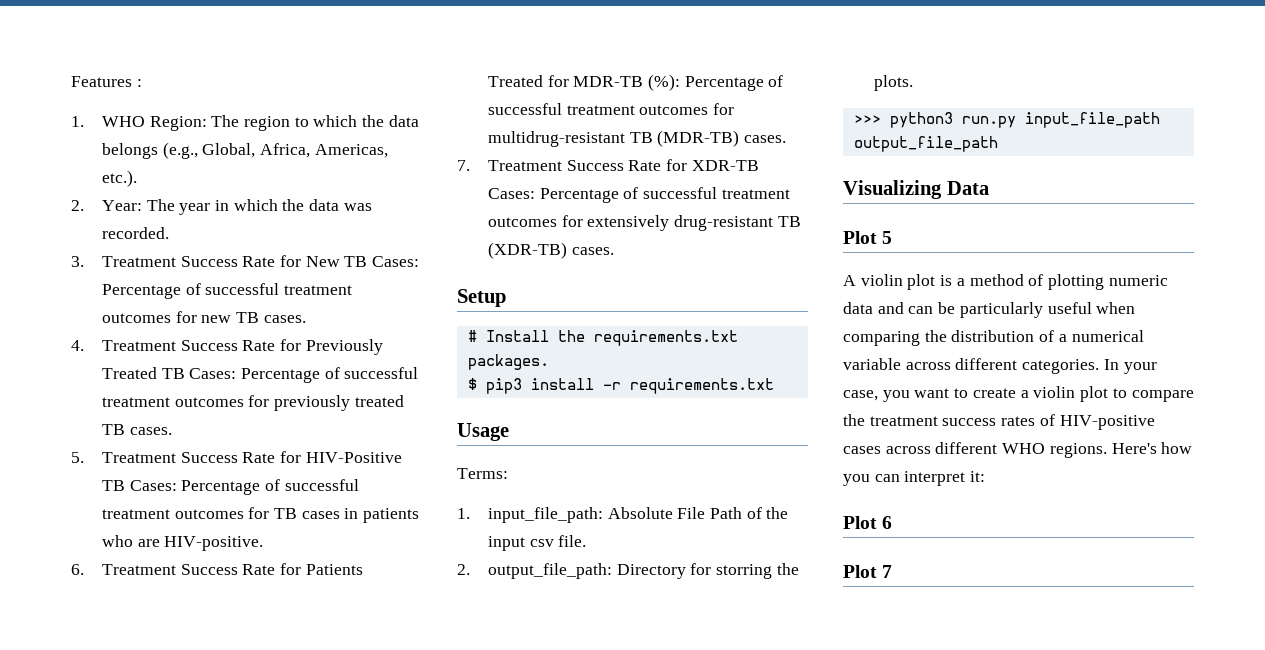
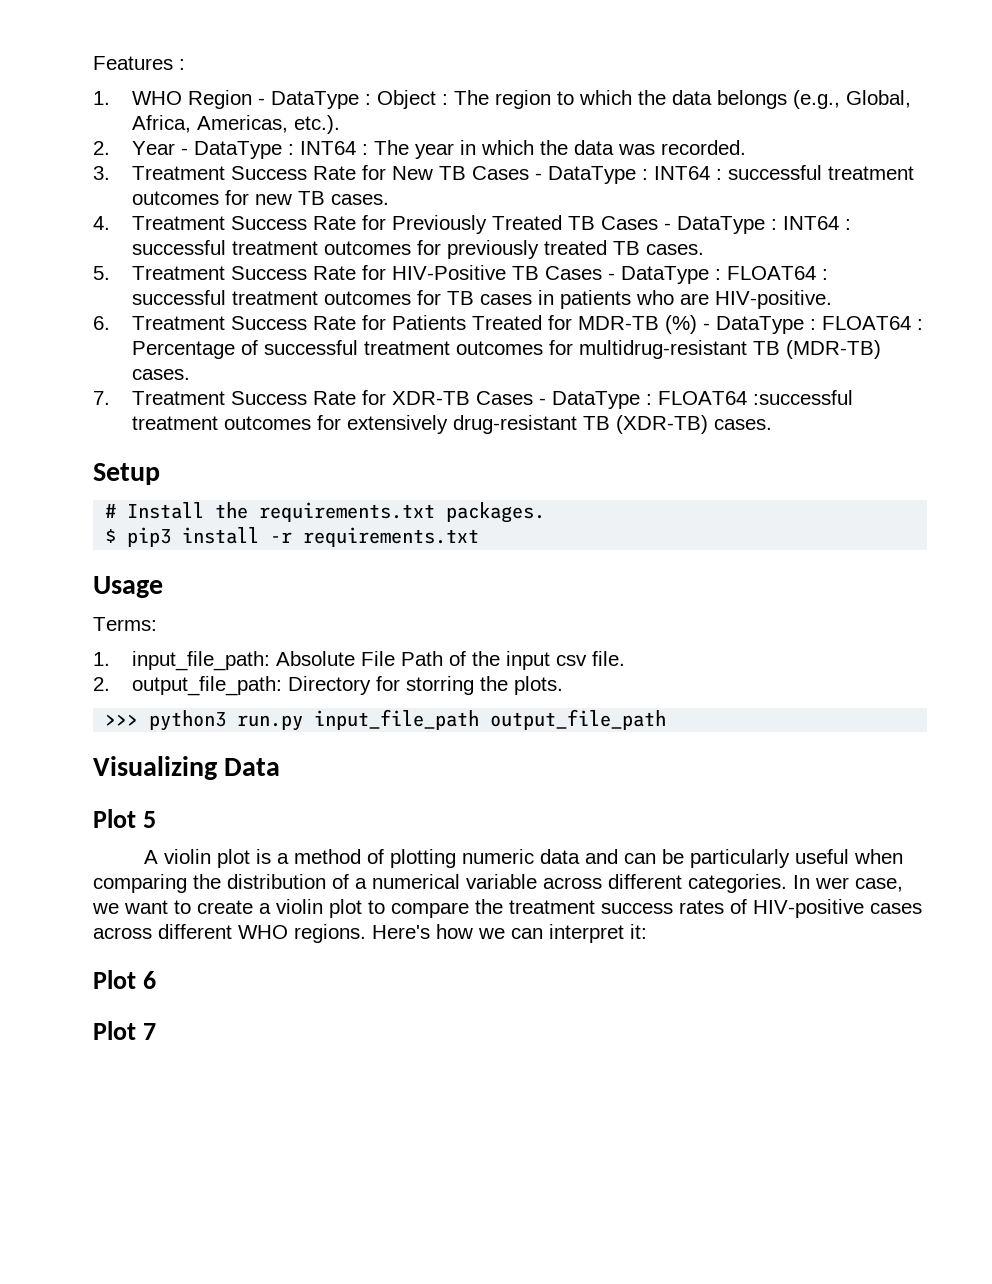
- 1. WHO Region: The region to which the data belongs (e.g., Global, Africa, Americas, etc.).
+ 1. WHO Region - DataType : Object : The region to which the data belongs (e.g., Global, Africa, Americas, etc.).
- 2. Year: The year in which the data was recorded.
+ 2. Year - DataType : INT64 : The year in which the data was recorded.
- 3. Treatment Success Rate for New TB Cases: Percentage of successful treatment outcomes for new TB cases.
+ 3. Treatment Success Rate for New TB Cases - DataType : INT64 : successful treatment outcomes for new TB cases.
- 4. Treatment Success Rate for Previously Treated TB Cases: Percentage of successful treatment outcomes for previously treated TB cases.
+ 4. Treatment Success Rate for Previously Treated TB Cases - DataType : INT64 : successful treatment outcomes for previously treated TB cases.
- 5. Treatment Success Rate for HIV-Positive TB Cases: Percentage of successful treatment outcomes for TB cases in patients who are HIV-positive.
+ 5. Treatment Success Rate for HIV-Positive TB Cases - DataType : FLOAT64 : successful treatment outcomes for TB cases in patients who are HIV-positive.
- 6. Treatment Success Rate for Patients Treated for MDR-TB (%): Percentage of successful treatment outcomes for multidrug-resistant TB (MDR-TB) cases.
+ 6. Treatment Success Rate for Patients Treated for MDR-TB (%) - DataType : FLOAT64 : Percentage of successful treatment outcomes for multidrug-resistant TB (MDR-TB) cases.
- 7. Treatment Success Rate for XDR-TB Cases: Percentage of successful treatment outcomes for extensively drug-resistant TB (XDR-TB) cases.
+ 7. Treatment Success Rate for XDR-TB Cases - DataType : FLOAT64 :successful treatment outcomes for extensively drug-resistant TB (XDR-TB) cases.
- In your case, you want to create a violin plot to compare the treatment success rates of HIV-positive cases across different WHO regions.
+ In wer case, we want to create a violin plot to compare the treatment success rates of HIV-positive cases across different WHO regions.
- Here's how you can interpret it:
+ Here's how we can interpret it:

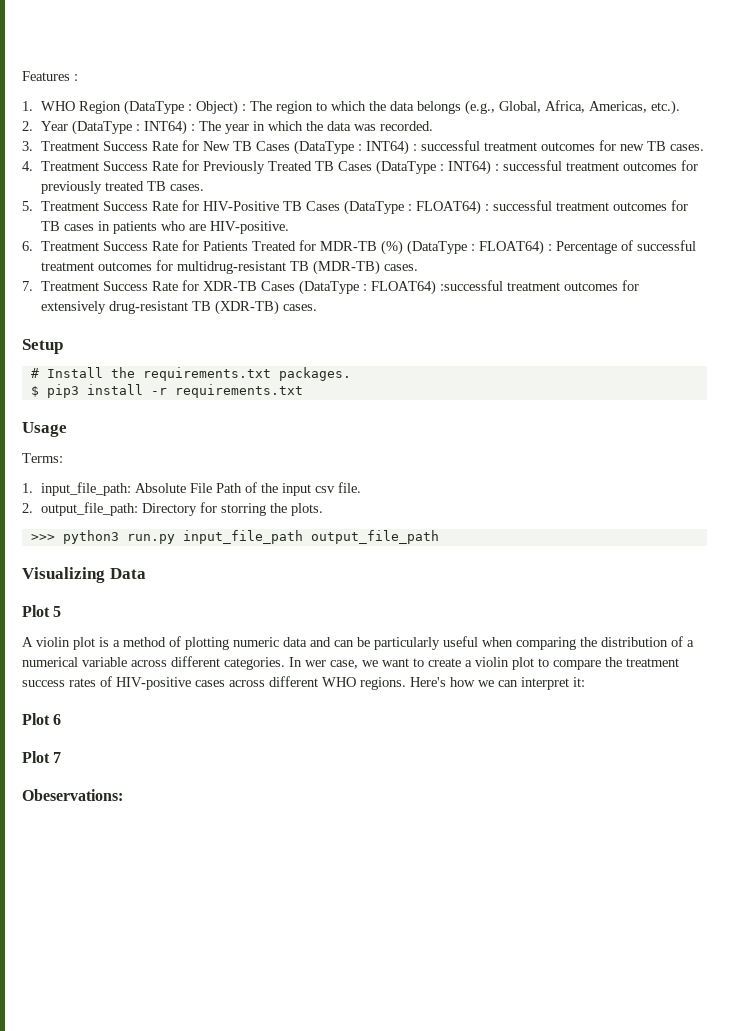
- 1. WHO Region - DataType : Object : The region to which the data belongs (e.g., Global, Africa, Americas, etc.).
+ 1. WHO Region (DataType : Object) : The region to which the data belongs (e.g., Global, Africa, Americas, etc.).
- 2. Year - DataType : INT64 : The year in which the data was recorded.
+ 2. Year (DataType : INT64) : The year in which the data was recorded.
- 3. Treatment Success Rate for New TB Cases - DataType : INT64 : successful treatment outcomes for new TB cases.
+ 3. Treatment Success Rate for New TB Cases (DataType : INT64) : successful treatment outcomes for new TB cases.
- 4. Treatment Success Rate for Previously Treated TB Cases - DataType : INT64 : successful treatment outcomes for previously treated TB cases.
+ 4. Treatment Success Rate for Previously Treated TB Cases (DataType : INT64) : successful treatment outcomes for previously treated TB cases.
- 5. Treatment Success Rate for HIV-Positive TB Cases - DataType : FLOAT64 : successful treatment outcomes for TB cases in patients who are HIV-positive.
+ 5. Treatment Success Rate for HIV-Positive TB Cases (DataType : FLOAT64) : successful treatment outcomes for TB cases in patients who are HIV-positive.
- 6. Treatment Success Rate for Patients Treated for MDR-TB (%) - DataType : FLOAT64 : Percentage of successful treatment outcomes for multidrug-resistant TB (MDR-TB) cases.
+ 6. Treatment Success Rate for Patients Treated for MDR-TB (%) (DataType : FLOAT64) : Percentage of successful treatment outcomes for multidrug-resistant TB (MDR-TB) cases.
- 7. Treatment Success Rate for XDR-TB Cases - DataType : FLOAT64 :successful treatment outcomes for extensively drug-resistant TB (XDR-TB) cases.
+ 7. Treatment Success Rate for XDR-TB Cases (DataType : FLOAT64) :successful treatment outcomes for extensively drug-resistant TB (XDR-TB) cases.
+ Obeservations:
· · · · · · ·
What is needed is the number of lines in the data that contain "Here", given with nothing else.

2